--- LISTED ENTRIES Enclosed Below ---
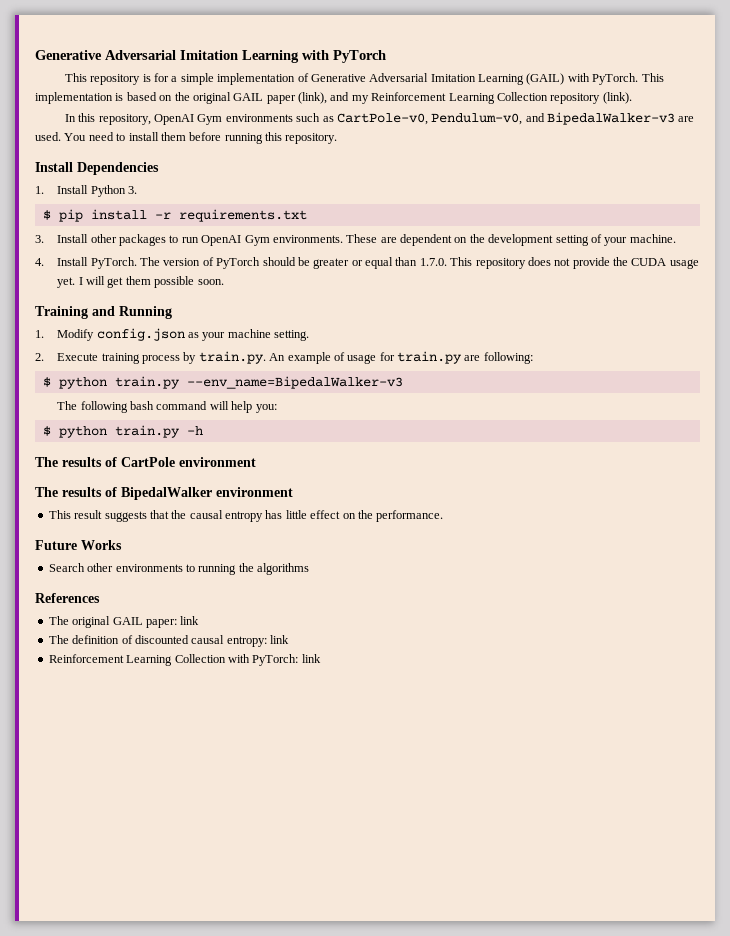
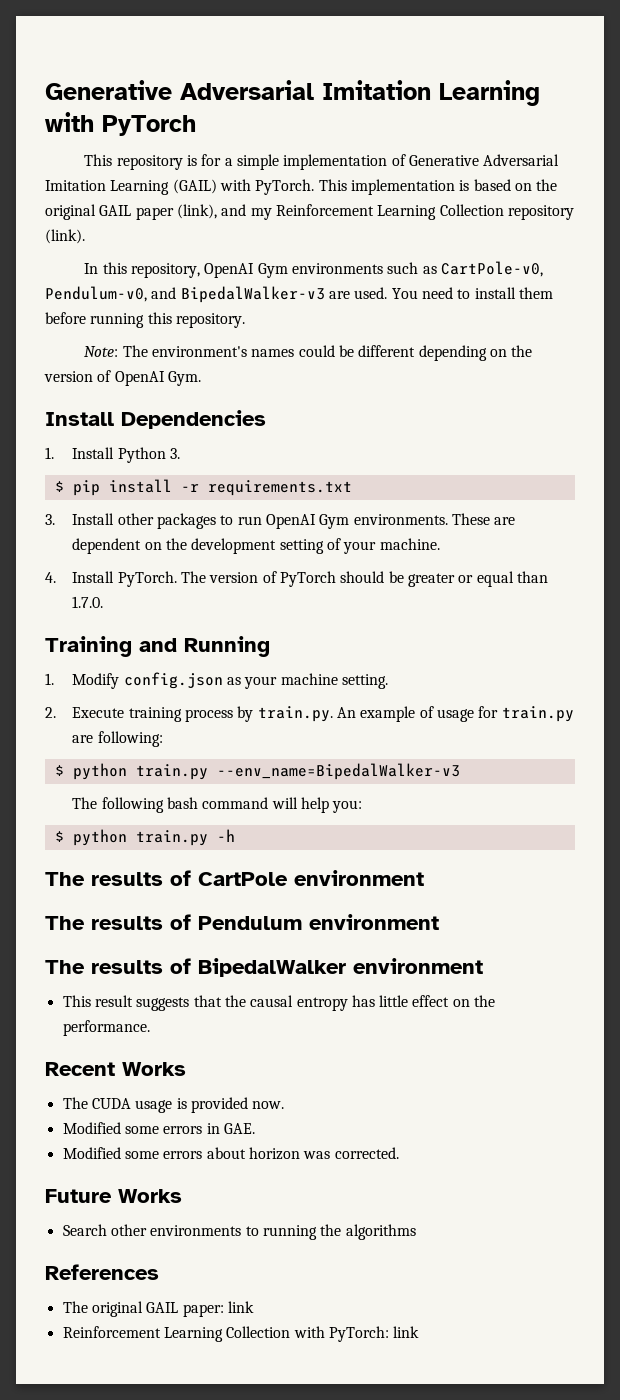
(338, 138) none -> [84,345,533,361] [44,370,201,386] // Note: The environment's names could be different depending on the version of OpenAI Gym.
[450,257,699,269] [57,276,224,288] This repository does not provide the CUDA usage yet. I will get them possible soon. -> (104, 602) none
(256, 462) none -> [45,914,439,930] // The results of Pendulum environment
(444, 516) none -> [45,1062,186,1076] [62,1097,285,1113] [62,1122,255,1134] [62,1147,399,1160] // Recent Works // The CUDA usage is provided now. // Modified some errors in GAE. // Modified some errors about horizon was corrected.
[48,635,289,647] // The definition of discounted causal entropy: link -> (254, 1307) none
--- End of Enclosed LISTED ENTRIES ---
▶ **EXERCISE INSTRUCTIONS**
Apart from the pictures, all of the data must be duplicated exactly as shown above.

▶ **RESULT**
(338, 138) none -> [84,345,533,361] [44,370,201,386] // Note: The environment's names could be different depending on the version of OpenAI Gym.
[450,257,699,269] [57,276,224,288] This repository does not provide the CUDA usage yet. I will get them possible soon. -> (104, 602) none
(256, 462) none -> [45,914,439,930] // The results of Pendulum environment
(444, 516) none -> [45,1062,186,1076] [62,1097,285,1113] [62,1122,255,1134] [62,1147,399,1160] // Recent Works // The CUDA usage is provided now. // Modified some errors in GAE. // Modified some errors about horizon was corrected.
[48,635,289,647] // The definition of discounted causal entropy: link -> (254, 1307) none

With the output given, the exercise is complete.